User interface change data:
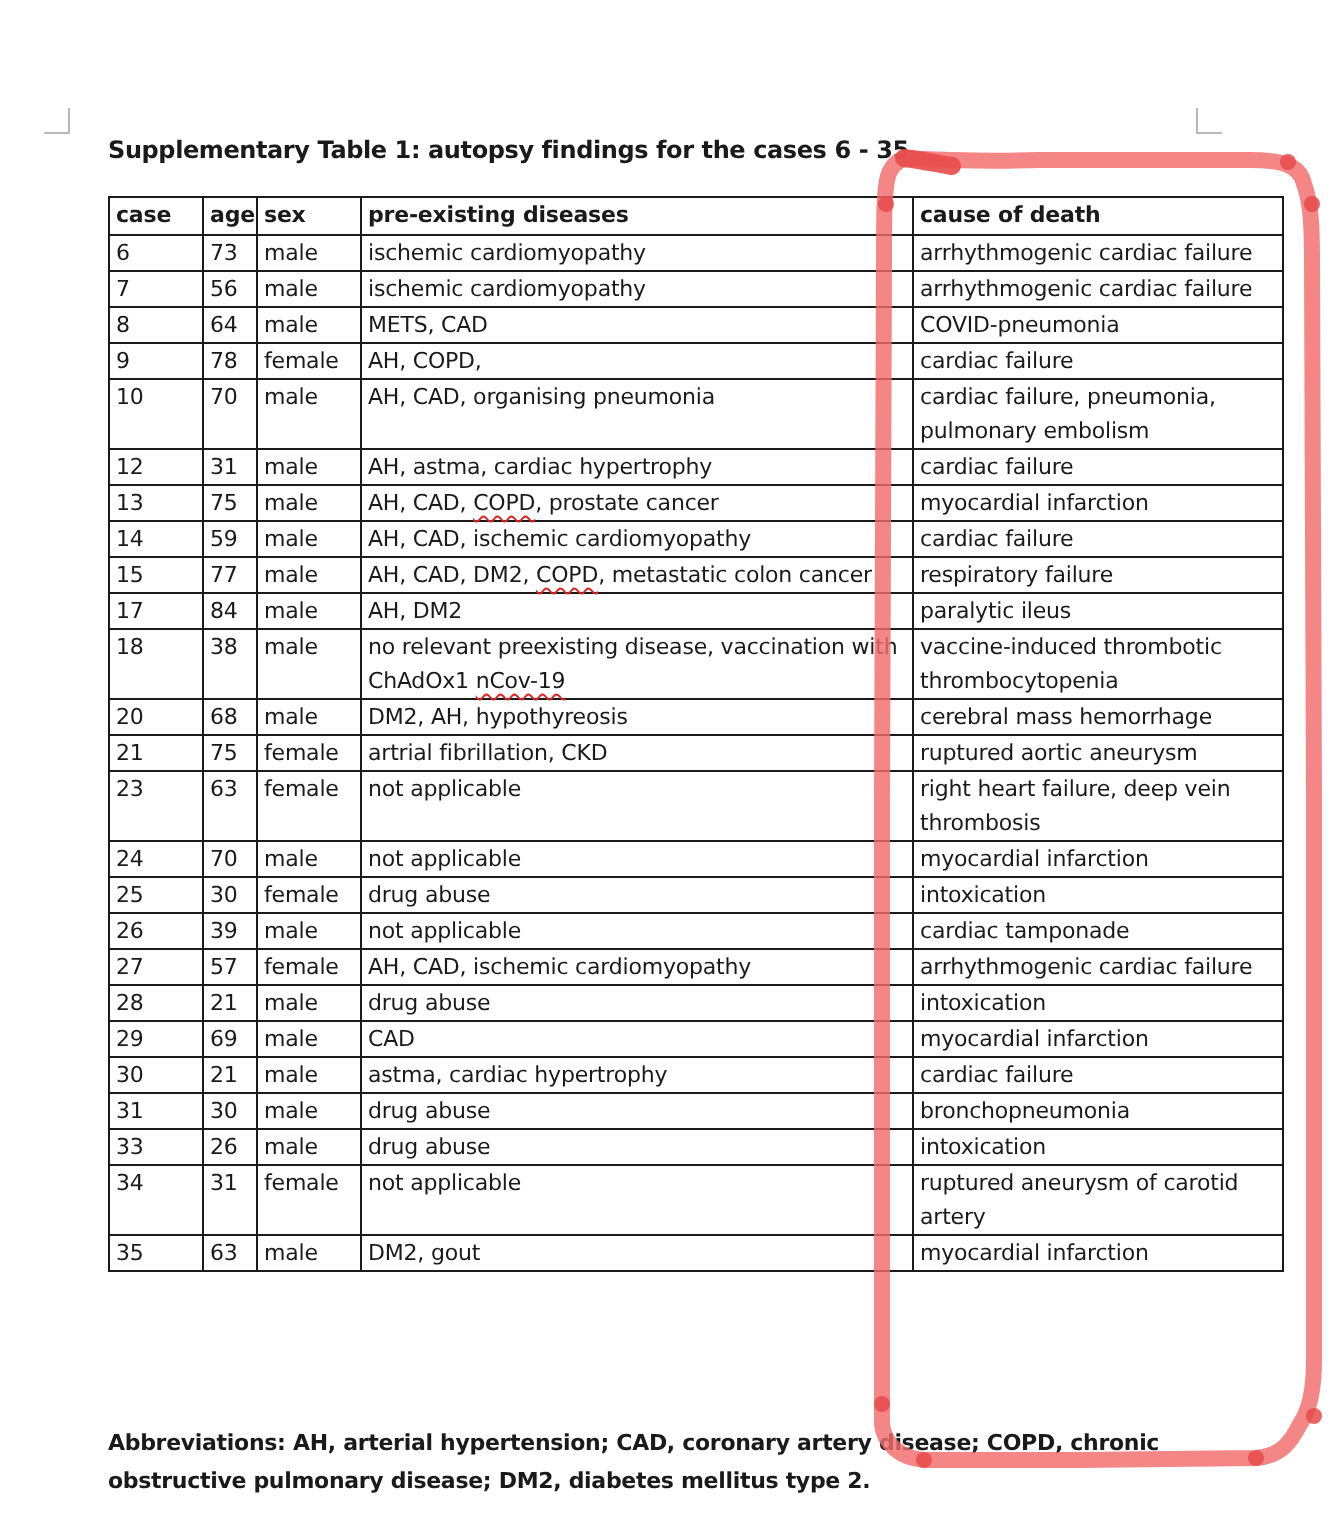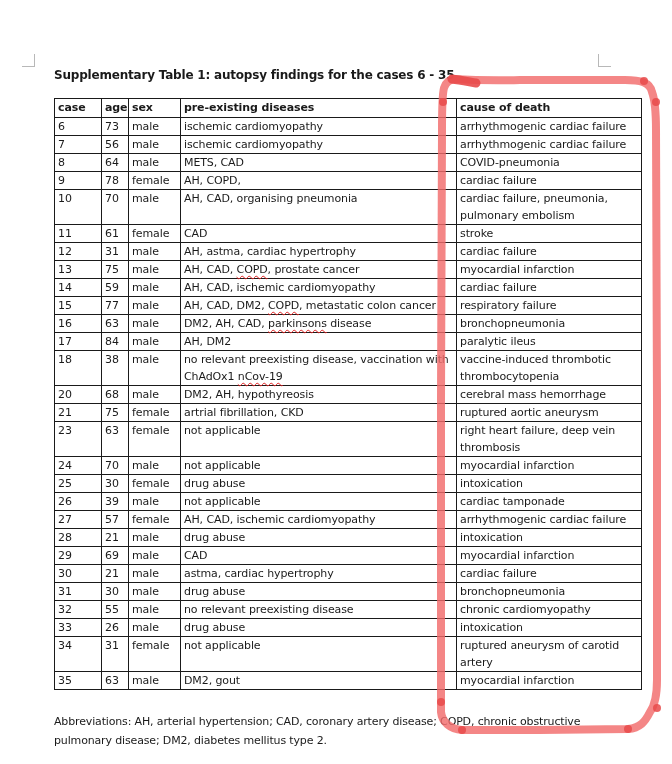--- a/index.html
+++ b/index.html
@@ -97,13 +97,6 @@
         <td>cardiac failure, pneumonia, pulmonary embolism</td>
       </tr>
       <tr>
-        <td>11</td>
-        <td>61</td>
-        <td>female</td>
-        <td>CAD</td>
-        <td>stroke</td>
-      </tr>
-      <tr>
         <td>12</td>
         <td>31</td>
         <td>male</td>

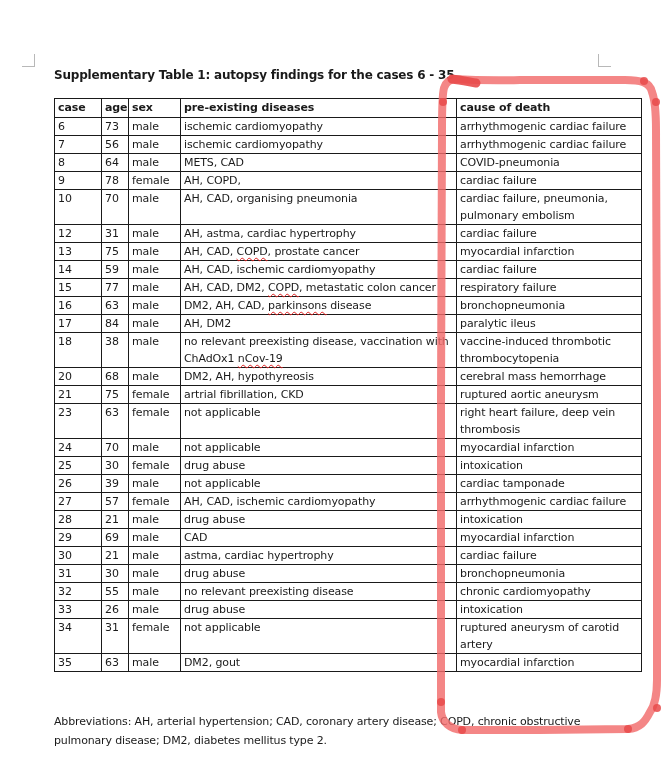--- a/index.html
+++ b/index.html
@@ -125,13 +125,6 @@
         <td>respiratory failure</td>
       </tr>
       <tr>
-        <td>16</td>
-        <td>63</td>
-        <td>male</td>
-        <td>DM2, AH, CAD, <span class="spell">parkinsons</span> disease</td>
-        <td>bronchopneumonia</td>
-      </tr>
-      <tr>
         <td>17</td>
         <td>84</td>
         <td>male</td>

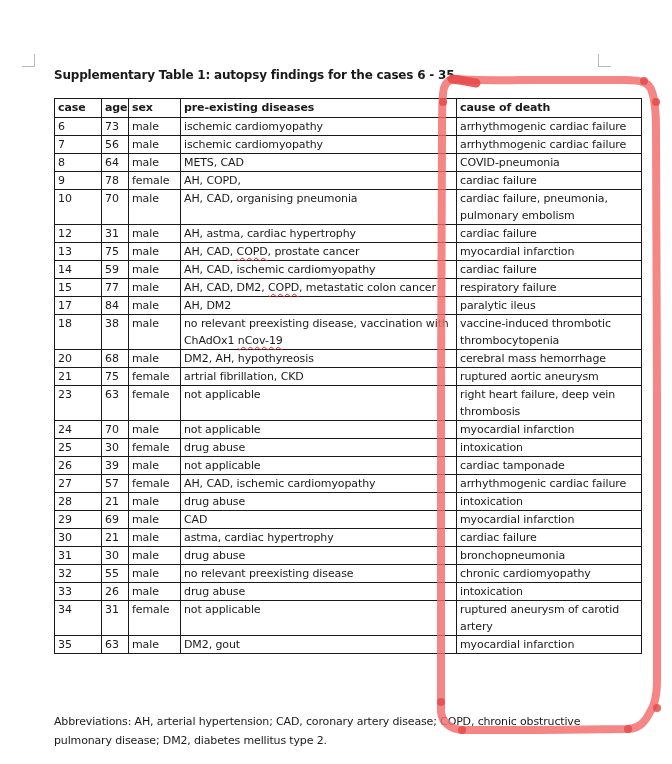--- a/index.html
+++ b/index.html
@@ -216,13 +216,6 @@
         <td>bronchopneumonia</td>
       </tr>
       <tr>
-        <td>32</td>
-        <td>55</td>
-        <td>male</td>
-        <td>no relevant preexisting disease</td>
-        <td>chronic cardiomyopathy</td>
-      </tr>
-      <tr>
         <td>33</td>
         <td>26</td>
         <td>male</td>

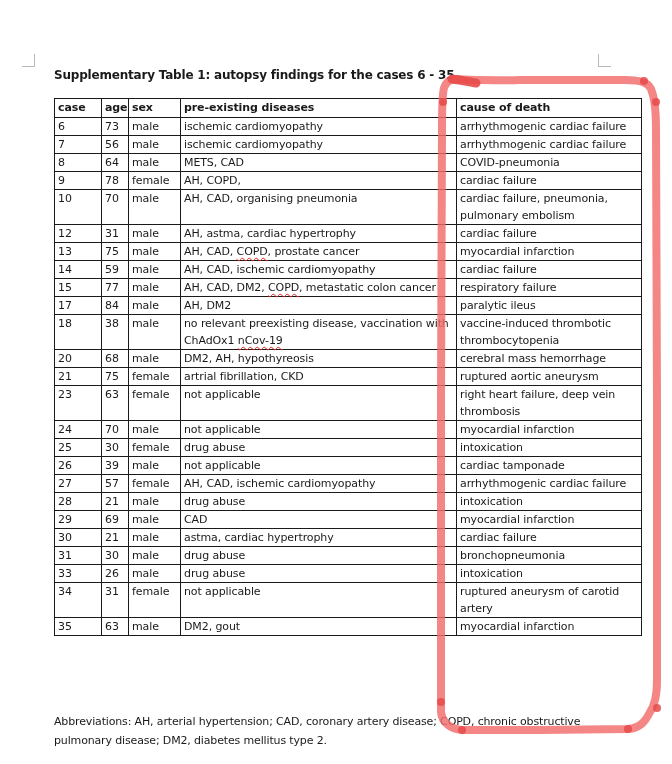--- a/index.html
+++ b/index.html
@@ -32,6 +32,7 @@
   .footnote {
     position: absolute; left: 54px; top: 712px; width: 560px; font-size: 11px; line-height: 19px;
     letter-spacing: -0.15px;
+    font-weight: bold;
   }
   .annot { position: absolute; left: 0; top: 0; pointer-events: none; }
 </style>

The problem: The full data, repeated exactly and stripped of its pictures, is the expected answer.

Task output:
--- a/index.html
+++ b/index.html
@@ -97,13 +97,6 @@
         <td>cardiac failure, pneumonia, pulmonary embolism</td>
       </tr>
       <tr>
-        <td>11</td>
-        <td>61</td>
-        <td>female</td>
-        <td>CAD</td>
-        <td>stroke</td>
-      </tr>
-      <tr>
         <td>12</td>
         <td>31</td>
         <td>male</td>

--- a/index.html
+++ b/index.html
@@ -125,13 +125,6 @@
         <td>respiratory failure</td>
       </tr>
       <tr>
-        <td>16</td>
-        <td>63</td>
-        <td>male</td>
-        <td>DM2, AH, CAD, <span class="spell">parkinsons</span> disease</td>
-        <td>bronchopneumonia</td>
-      </tr>
-      <tr>
         <td>17</td>
         <td>84</td>
         <td>male</td>

--- a/index.html
+++ b/index.html
@@ -216,13 +216,6 @@
         <td>bronchopneumonia</td>
       </tr>
       <tr>
-        <td>32</td>
-        <td>55</td>
-        <td>male</td>
-        <td>no relevant preexisting disease</td>
-        <td>chronic cardiomyopathy</td>
-      </tr>
-      <tr>
         <td>33</td>
         <td>26</td>
         <td>male</td>

--- a/index.html
+++ b/index.html
@@ -32,6 +32,7 @@
   .footnote {
     position: absolute; left: 54px; top: 712px; width: 560px; font-size: 11px; line-height: 19px;
     letter-spacing: -0.15px;
+    font-weight: bold;
   }
   .annot { position: absolute; left: 0; top: 0; pointer-events: none; }
 </style>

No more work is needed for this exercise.